Scaling Could Now Give Diminishing Returns, We’re Back To The Age Of Research: Ilya Sutskever

Former OpenAI Chief Scientist Ilya Sutskever believes that AI is re-entering an era it was in previously — the era of research.

Sutskever, who departed OpenAI in May 2024 and co-founded Safe Superintelligence Inc., has offered a candid assessment of where artificial intelligence development stands today. In remarks that challenge the prevailing wisdom of simply throwing more resources at larger models, he argues that the industry’s five-year scaling sprint may be reaching its natural limits. His perspective carries particular weight given his central role in developing GPT-3 and establishing the scaling paradigm that has defined modern AI.

“The way ML used to work is that people would just tinker with stuff and try to get interesting results. That’s what’s been going on in the past,” Sutskever explained. “Then the scaling insight arrived. Scaling laws, GPT-3, and suddenly everyone realized we should scale.”
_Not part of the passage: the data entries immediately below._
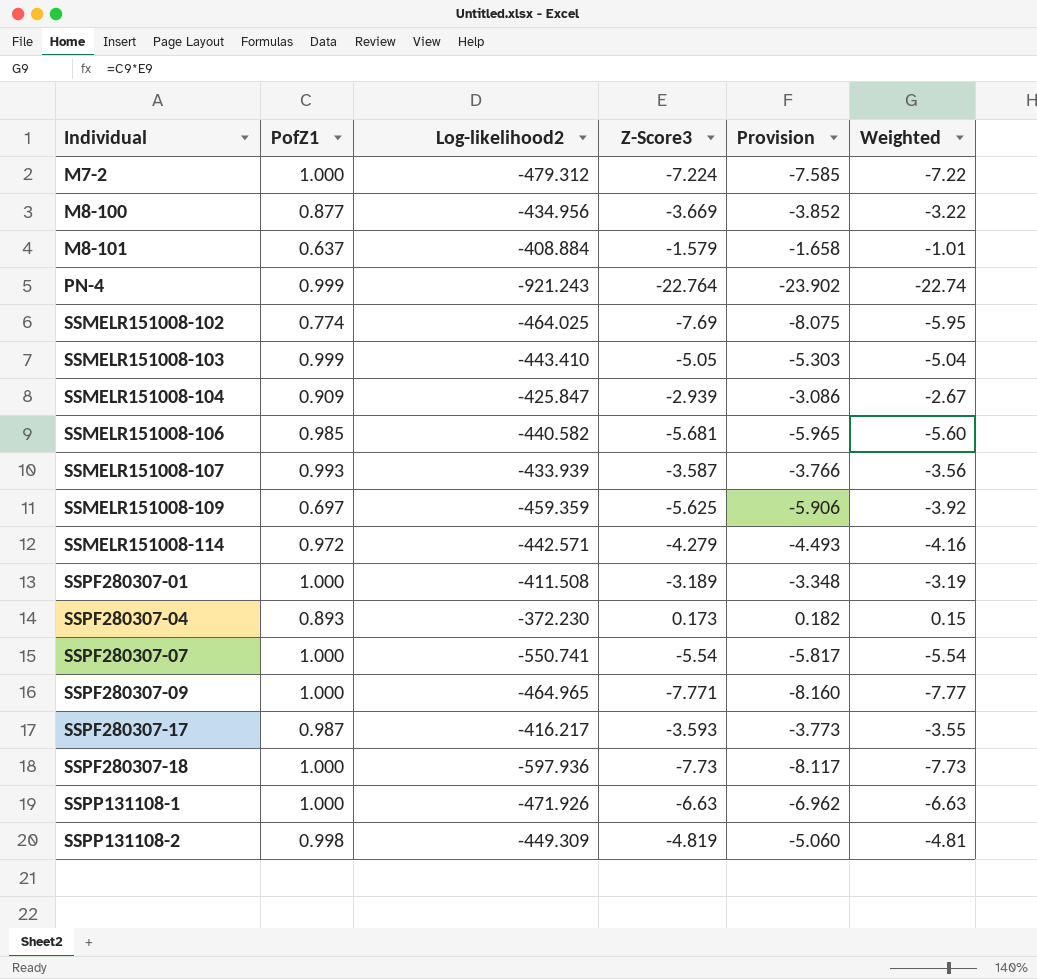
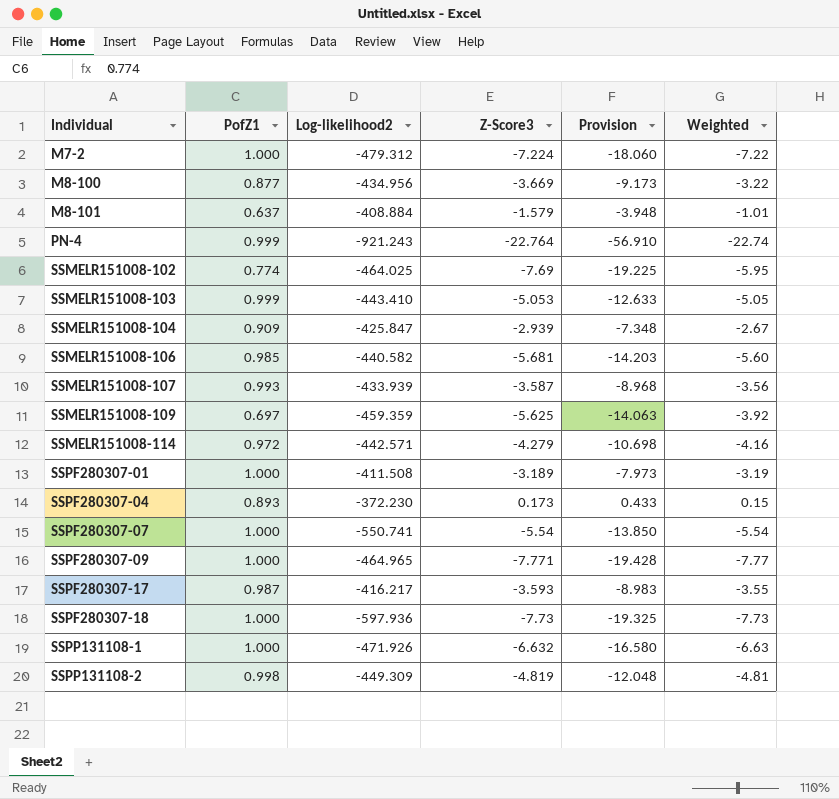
column Provision | formula: [Z-Score3] * 1.05 -> [Z-Score3] * 2.5
SSMELR151008-103 | Z-Score3: -5.05 -> -5.053
SSMELR151008-103 | Weighted: -5.04 -> -5.05
SSPP131108-1 | Z-Score3: -6.63 -> -6.632

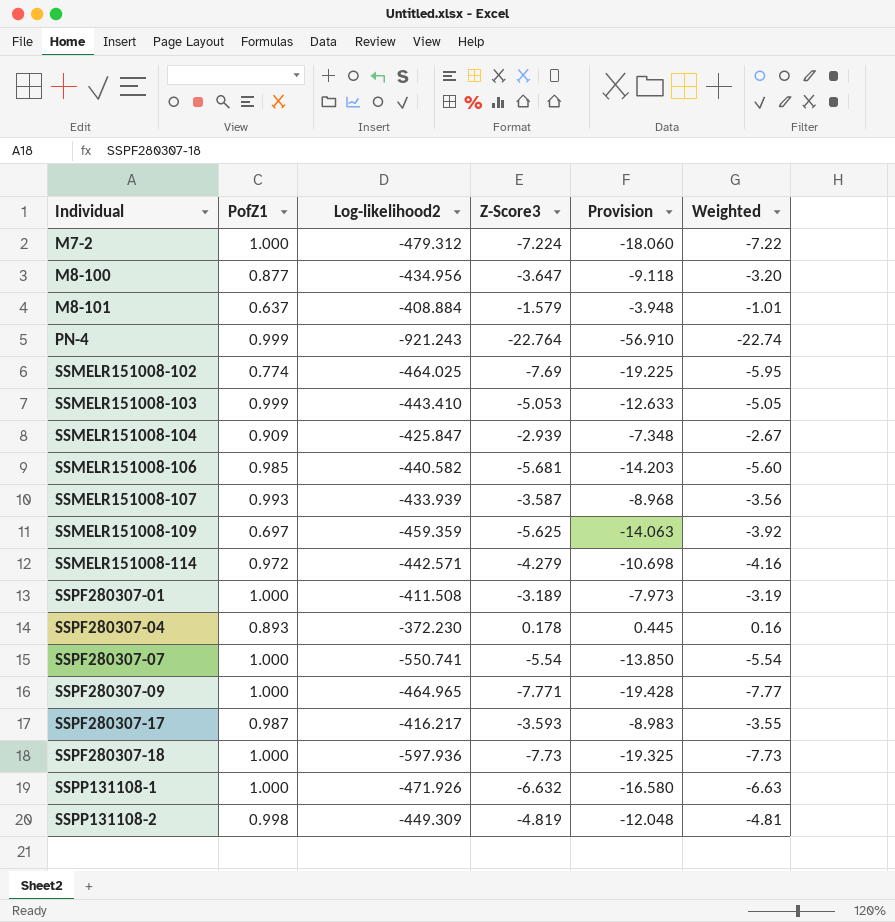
M8-100 | Z-Score3: -3.669 -> -3.647
M8-100 | Provision: -9.173 -> -9.118
M8-100 | Weighted: -3.22 -> -3.20
SSPF280307-04 | Z-Score3: 0.173 -> 0.178
SSPF280307-04 | Provision: 0.433 -> 0.445
SSPF280307-04 | Weighted: 0.15 -> 0.16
He outlined why this approach became so attractive to the industry: “Companies love this because it gives you a very low-risk way of investing your resources. It’s much harder to invest your resources in research. Compare that. If you research, you need to be, ‘Go forth researchers and research and come up with something,’ versus get more data, get more compute. You know you’ll get something from pre-training.”

But Sutskever sees this era coming to an end. “At some point though, pre-training will run out of data. The data is very clearly finite. What do you do next? Either you do some kind of souped-up pre-training, a different recipe from the one you’ve done before, or you’re doing RL, or maybe something else. But now that compute is big, compute is now very big, in some sense we are back to the age of research.”

He framed the shift in historical terms: “Maybe here’s another way to put it. Up until 2020, from 2012 to 2020, it was the age of research. Now, from 2020 to 2025, it was the age of scaling—maybe plus or minus, let’s add error bars to those years—because people say, ‘This is amazing. You’ve got to scale more. Keep scaling.’ The one word: scaling.”

His skepticism about continued scaling returns was pointed: “But now the scale is so big. Is the belief really, ‘Oh, it’s so big, but if you had 100x more, everything would be so different?’ It would be different, for sure. But is the belief that if you just 100x the scale, everything would be transformed? I don’t think that’s true. So it’s back to the age of research again, just with big computers.”

Interestingly, Sutskever’s comments come at at time when Google researchers have said that they’re still seeing gains from pre-training. Sutskever acknowledged this in his comments, but still made the point that pre-training data will eventually run out. Other researchers too have indicated at the need for new research breakthroughs — Meta Chief AI Scientist Yann LeCun has quit the company said that LLMs won’t get humanity to AGI, and has said he will work on finding new breakthroughs at his own startup. And with Sutskever, who was OpenAI’s former Chief Scientist, also hinting at the need for more breakthroughs, it does appear that AI progress could slow down in the coming years as researchers find novel methods to spur AI progress once again.